Но как в это поверить? Да это невозможно. Невозможно моему другу, одному из лучших умов Москвы, которого в свое время близко не подпускала к себе философская и филологическая Москва. Ему бы в свое время – в Израиль. Ну а тут чисто человеческое: а с какой стати? Почему уезжать должен я, родившийся здесь, выросший здесь, родителей здесь похоронивший, а не они? Или я соглашаюсь, что здесь я вообще не человек?
Ну и в итоге, кем должны на самом деле чувствовать себя наши репатрианты в Израиле? Победителями? Или согласившимися на принятие того, что жить им можно только здесь и больше нигде? Что они «евреи»?

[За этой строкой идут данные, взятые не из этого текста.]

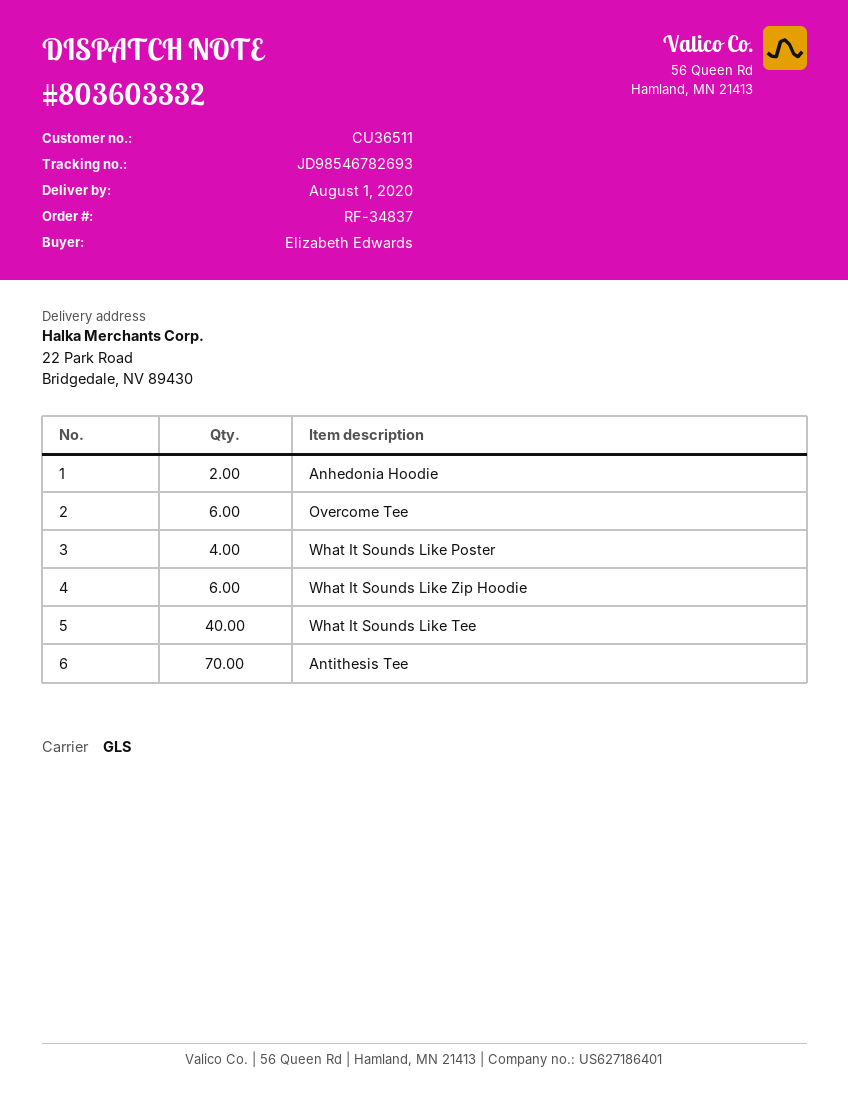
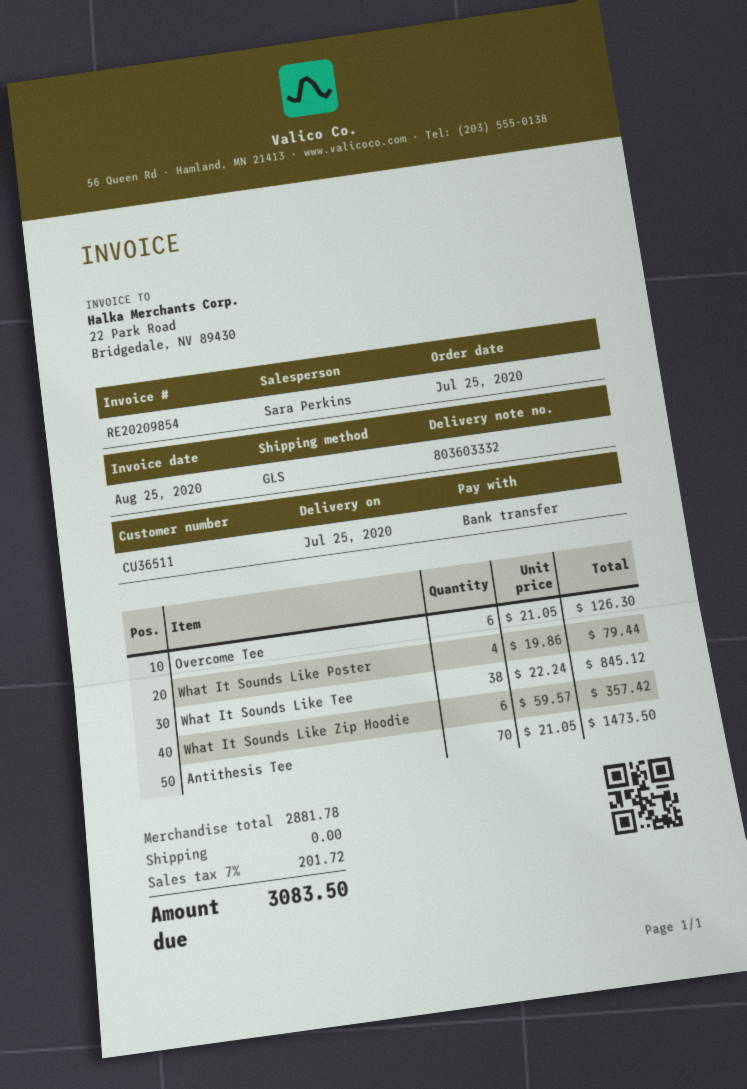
delivery date: 2020-08-01 -> 2020-07-25
Anhedonia Hoodie: 2 -> none
What It Sounds Like Tee: 40 -> 38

Из рядов восточная музыка. Не сразу понять, еврейская или арабская. Для меня грань почти неразличима.
Прошлогоднее ощущение от синагоги в Тель-Авиве на улице Алленби в Йом-Кипур: передо мной спины и плечи мужчин в полосатых одеждах, вокруг суровые смуглые лица, могучие руки. Восточные мужчины, от которых вдруг дохнуло пустыней с кострами, верблюдами, лошадьми – ветхозаветным, изначальным, могучим. Я присутствовал при древнем действе, и эти люди были древними. Пастухами, воинами, строителями. Мужчинами в изначальном смысле слова.
10.20. Солнце уже печет. Но разгрузка товара продолжается.
11.20 (у Стены Плача)
И в мыслях такого не было. Вышел почти наугад из лабиринта еврейских кварталов Старого Города на площадку, которая над площадью перед Стеной Плача. Изготовился для переживаний, и тут зазвонил мобильник. Ира Гробман.
– Ты где?
Я сказал гордо:
– Стою, смотрю на Стену Плача.
– А записку приготовил?
– Ну так вроде мне как нееврею не полагается.

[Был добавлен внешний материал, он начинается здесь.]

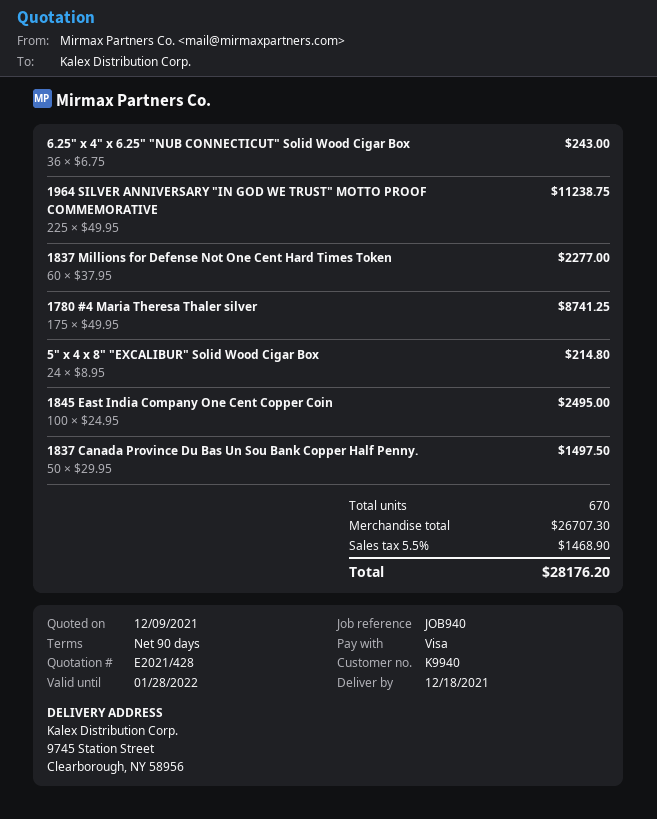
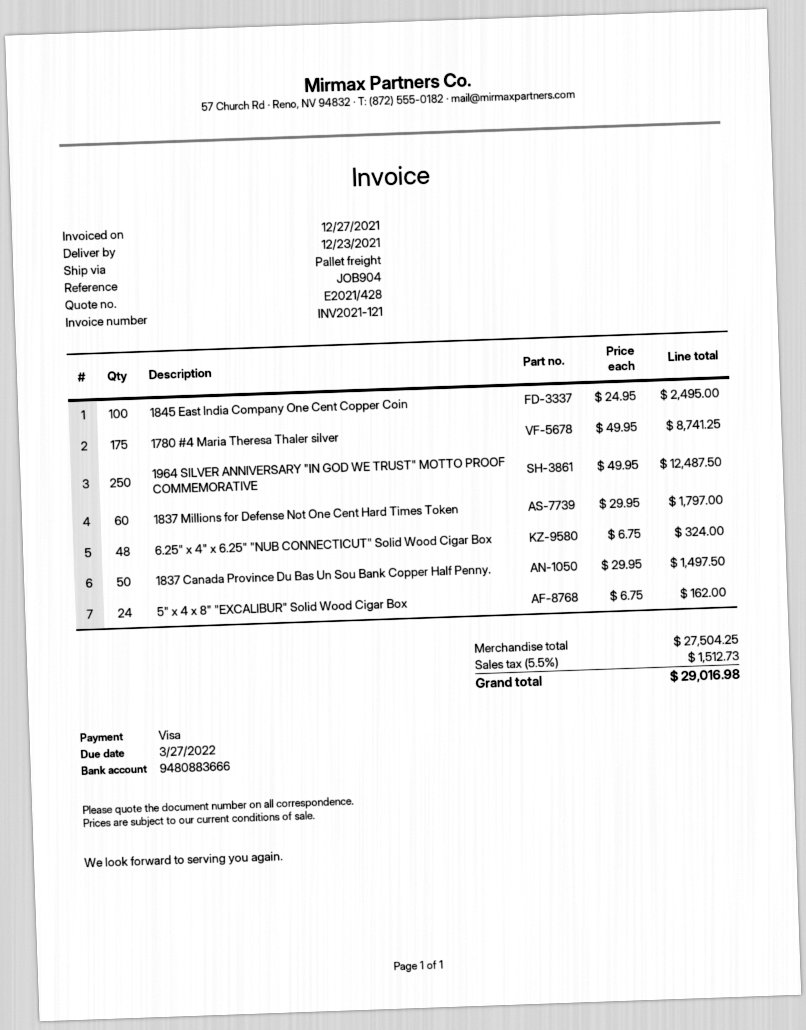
delivery date: 2021-12-18 -> 2021-12-23
reference: JOB940 -> JOB904
6.25" x 4" x 6.25" "NUB CONNECTICUT" Solid Wood Cigar Box: 36 x 6.75 = 243.00 -> 48 x 6.75 = 324.00
1964 SILVER ANNIVERSARY "IN GOD WE TRUST" MOTTO PROOF COMMEMORATIVE: 225 x 49.95 = 11238.75 -> 250 x 49.95 = 12487.50
1837 Millions for Defense Not One Cent Hard Times Token: 60 x 37.95 = 2277.00 -> 60 x 29.95 = 1797.00
5" x 4 x 8" "EXCALIBUR" Solid Wood Cigar Box: 24 x 8.95 = 214.80 -> 24 x 6.75 = 162.00
subtotal: 26707.30 -> 27504.25
tax: 5.5% = 1468.90 -> 5.5% = 1512.73
total: 28176.20 -> 29016.98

– Бог един! – строго сказала мне Ира.
Вот уж от кого я не ожидал. Я устыдился – чего это ты во всем такой замордованный, сам же сто раз говорил, что бог един. И вообще, чегой-то ты слишком гордый стал. И ведь не гордость это, – гордыня.

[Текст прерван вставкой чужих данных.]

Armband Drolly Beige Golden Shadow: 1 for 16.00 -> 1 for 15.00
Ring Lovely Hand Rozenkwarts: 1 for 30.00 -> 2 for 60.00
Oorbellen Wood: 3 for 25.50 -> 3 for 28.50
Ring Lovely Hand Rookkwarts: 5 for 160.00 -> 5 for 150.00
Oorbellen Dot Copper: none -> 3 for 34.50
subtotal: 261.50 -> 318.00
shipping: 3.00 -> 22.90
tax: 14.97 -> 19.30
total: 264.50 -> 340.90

И, отговоривши по телефону, спустился вниз, вырвал листок из этой вот книжечки, в которой пишу, вписал главную свою просьбу и добавил еще две попутные. Свернул в трубочку и двинулся. Белую бумажную кипу из корзины взял, на седую свою хохляцкую голову надел, к Стене подошел, руку к ней прислонил. И в этот момент снова мобильник.